Exercise directions - Give back every entry in full, exactly as it reads.
------ Exercise material ------
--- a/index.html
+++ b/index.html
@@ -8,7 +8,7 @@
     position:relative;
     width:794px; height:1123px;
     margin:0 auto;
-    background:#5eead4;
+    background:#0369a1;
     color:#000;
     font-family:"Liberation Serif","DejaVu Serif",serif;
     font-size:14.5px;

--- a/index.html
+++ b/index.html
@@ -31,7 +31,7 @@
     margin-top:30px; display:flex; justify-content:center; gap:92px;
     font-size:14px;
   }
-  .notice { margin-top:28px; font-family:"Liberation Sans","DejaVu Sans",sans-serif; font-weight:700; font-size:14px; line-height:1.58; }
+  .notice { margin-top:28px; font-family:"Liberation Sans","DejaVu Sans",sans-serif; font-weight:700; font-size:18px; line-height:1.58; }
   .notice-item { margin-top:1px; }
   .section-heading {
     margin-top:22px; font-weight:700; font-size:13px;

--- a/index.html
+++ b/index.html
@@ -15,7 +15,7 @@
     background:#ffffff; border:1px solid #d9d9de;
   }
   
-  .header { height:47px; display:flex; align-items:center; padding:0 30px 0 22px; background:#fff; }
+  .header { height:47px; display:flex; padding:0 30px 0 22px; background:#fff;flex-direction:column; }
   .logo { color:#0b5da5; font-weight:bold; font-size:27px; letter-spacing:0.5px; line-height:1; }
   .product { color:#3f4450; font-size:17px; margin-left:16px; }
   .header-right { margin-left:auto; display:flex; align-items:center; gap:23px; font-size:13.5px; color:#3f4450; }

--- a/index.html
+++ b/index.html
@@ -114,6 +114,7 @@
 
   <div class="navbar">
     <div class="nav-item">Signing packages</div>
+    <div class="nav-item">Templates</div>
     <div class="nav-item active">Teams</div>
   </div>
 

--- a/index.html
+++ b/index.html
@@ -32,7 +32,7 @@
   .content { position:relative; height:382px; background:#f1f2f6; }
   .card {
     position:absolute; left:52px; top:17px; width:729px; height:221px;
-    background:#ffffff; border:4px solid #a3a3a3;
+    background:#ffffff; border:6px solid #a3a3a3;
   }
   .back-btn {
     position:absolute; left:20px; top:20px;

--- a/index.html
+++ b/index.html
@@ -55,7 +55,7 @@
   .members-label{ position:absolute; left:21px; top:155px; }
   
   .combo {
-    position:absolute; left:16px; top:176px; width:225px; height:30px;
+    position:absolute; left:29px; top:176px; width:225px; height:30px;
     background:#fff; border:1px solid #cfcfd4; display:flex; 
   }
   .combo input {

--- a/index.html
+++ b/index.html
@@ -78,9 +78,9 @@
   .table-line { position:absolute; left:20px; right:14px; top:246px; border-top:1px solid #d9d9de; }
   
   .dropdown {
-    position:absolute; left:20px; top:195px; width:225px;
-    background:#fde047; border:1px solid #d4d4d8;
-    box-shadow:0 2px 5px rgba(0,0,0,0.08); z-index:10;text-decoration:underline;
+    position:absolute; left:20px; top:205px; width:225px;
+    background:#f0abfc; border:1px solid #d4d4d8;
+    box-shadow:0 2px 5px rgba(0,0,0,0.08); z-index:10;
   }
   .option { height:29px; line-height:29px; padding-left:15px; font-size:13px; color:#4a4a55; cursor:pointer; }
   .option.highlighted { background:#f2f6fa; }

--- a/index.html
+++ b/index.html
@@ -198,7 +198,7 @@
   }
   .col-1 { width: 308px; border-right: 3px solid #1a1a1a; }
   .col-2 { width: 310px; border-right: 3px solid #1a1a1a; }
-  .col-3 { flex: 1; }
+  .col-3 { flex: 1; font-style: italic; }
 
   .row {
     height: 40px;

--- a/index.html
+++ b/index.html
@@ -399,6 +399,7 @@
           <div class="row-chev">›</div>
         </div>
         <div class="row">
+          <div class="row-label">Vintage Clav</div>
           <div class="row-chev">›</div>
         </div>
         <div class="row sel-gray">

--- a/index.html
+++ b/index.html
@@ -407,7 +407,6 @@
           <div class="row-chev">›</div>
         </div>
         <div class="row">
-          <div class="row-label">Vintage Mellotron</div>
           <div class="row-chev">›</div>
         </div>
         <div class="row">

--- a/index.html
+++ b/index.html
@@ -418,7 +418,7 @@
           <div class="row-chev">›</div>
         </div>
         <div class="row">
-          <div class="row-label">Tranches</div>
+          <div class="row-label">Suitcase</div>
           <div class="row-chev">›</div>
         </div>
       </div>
------
Exercise solution -
--- a/index.html
+++ b/index.html
@@ -8,7 +8,7 @@
     position:relative;
     width:794px; height:1123px;
     margin:0 auto;
-    background:#5eead4;
+    background:#0369a1;
     color:#000;
     font-family:"Liberation Serif","DejaVu Serif",serif;
     font-size:14.5px;

--- a/index.html
+++ b/index.html
@@ -31,7 +31,7 @@
     margin-top:30px; display:flex; justify-content:center; gap:92px;
     font-size:14px;
   }
-  .notice { margin-top:28px; font-family:"Liberation Sans","DejaVu Sans",sans-serif; font-weight:700; font-size:14px; line-height:1.58; }
+  .notice { margin-top:28px; font-family:"Liberation Sans","DejaVu Sans",sans-serif; font-weight:700; font-size:18px; line-height:1.58; }
   .notice-item { margin-top:1px; }
   .section-heading {
     margin-top:22px; font-weight:700; font-size:13px;

--- a/index.html
+++ b/index.html
@@ -15,7 +15,7 @@
     background:#ffffff; border:1px solid #d9d9de;
   }
   
-  .header { height:47px; display:flex; align-items:center; padding:0 30px 0 22px; background:#fff; }
+  .header { height:47px; display:flex; padding:0 30px 0 22px; background:#fff;flex-direction:column; }
   .logo { color:#0b5da5; font-weight:bold; font-size:27px; letter-spacing:0.5px; line-height:1; }
   .product { color:#3f4450; font-size:17px; margin-left:16px; }
   .header-right { margin-left:auto; display:flex; align-items:center; gap:23px; font-size:13.5px; color:#3f4450; }

--- a/index.html
+++ b/index.html
@@ -114,6 +114,7 @@
 
   <div class="navbar">
     <div class="nav-item">Signing packages</div>
+    <div class="nav-item">Templates</div>
     <div class="nav-item active">Teams</div>
   </div>
 

--- a/index.html
+++ b/index.html
@@ -32,7 +32,7 @@
   .content { position:relative; height:382px; background:#f1f2f6; }
   .card {
     position:absolute; left:52px; top:17px; width:729px; height:221px;
-    background:#ffffff; border:4px solid #a3a3a3;
+    background:#ffffff; border:6px solid #a3a3a3;
   }
   .back-btn {
     position:absolute; left:20px; top:20px;

--- a/index.html
+++ b/index.html
@@ -55,7 +55,7 @@
   .members-label{ position:absolute; left:21px; top:155px; }
   
   .combo {
-    position:absolute; left:16px; top:176px; width:225px; height:30px;
+    position:absolute; left:29px; top:176px; width:225px; height:30px;
     background:#fff; border:1px solid #cfcfd4; display:flex; 
   }
   .combo input {

--- a/index.html
+++ b/index.html
@@ -78,9 +78,9 @@
   .table-line { position:absolute; left:20px; right:14px; top:246px; border-top:1px solid #d9d9de; }
   
   .dropdown {
-    position:absolute; left:20px; top:195px; width:225px;
-    background:#fde047; border:1px solid #d4d4d8;
-    box-shadow:0 2px 5px rgba(0,0,0,0.08); z-index:10;text-decoration:underline;
+    position:absolute; left:20px; top:205px; width:225px;
+    background:#f0abfc; border:1px solid #d4d4d8;
+    box-shadow:0 2px 5px rgba(0,0,0,0.08); z-index:10;
   }
   .option { height:29px; line-height:29px; padding-left:15px; font-size:13px; color:#4a4a55; cursor:pointer; }
   .option.highlighted { background:#f2f6fa; }

--- a/index.html
+++ b/index.html
@@ -198,7 +198,7 @@
   }
   .col-1 { width: 308px; border-right: 3px solid #1a1a1a; }
   .col-2 { width: 310px; border-right: 3px solid #1a1a1a; }
-  .col-3 { flex: 1; }
+  .col-3 { flex: 1; font-style: italic; }
 
   .row {
     height: 40px;

--- a/index.html
+++ b/index.html
@@ -399,6 +399,7 @@
           <div class="row-chev">›</div>
         </div>
         <div class="row">
+          <div class="row-label">Vintage Clav</div>
           <div class="row-chev">›</div>
         </div>
         <div class="row sel-gray">

--- a/index.html
+++ b/index.html
@@ -407,7 +407,6 @@
           <div class="row-chev">›</div>
         </div>
         <div class="row">
-          <div class="row-label">Vintage Mellotron</div>
           <div class="row-chev">›</div>
         </div>
         <div class="row">

--- a/index.html
+++ b/index.html
@@ -418,7 +418,7 @@
           <div class="row-chev">›</div>
         </div>
         <div class="row">
-          <div class="row-label">Tranches</div>
+          <div class="row-label">Suitcase</div>
           <div class="row-chev">›</div>
         </div>
       </div>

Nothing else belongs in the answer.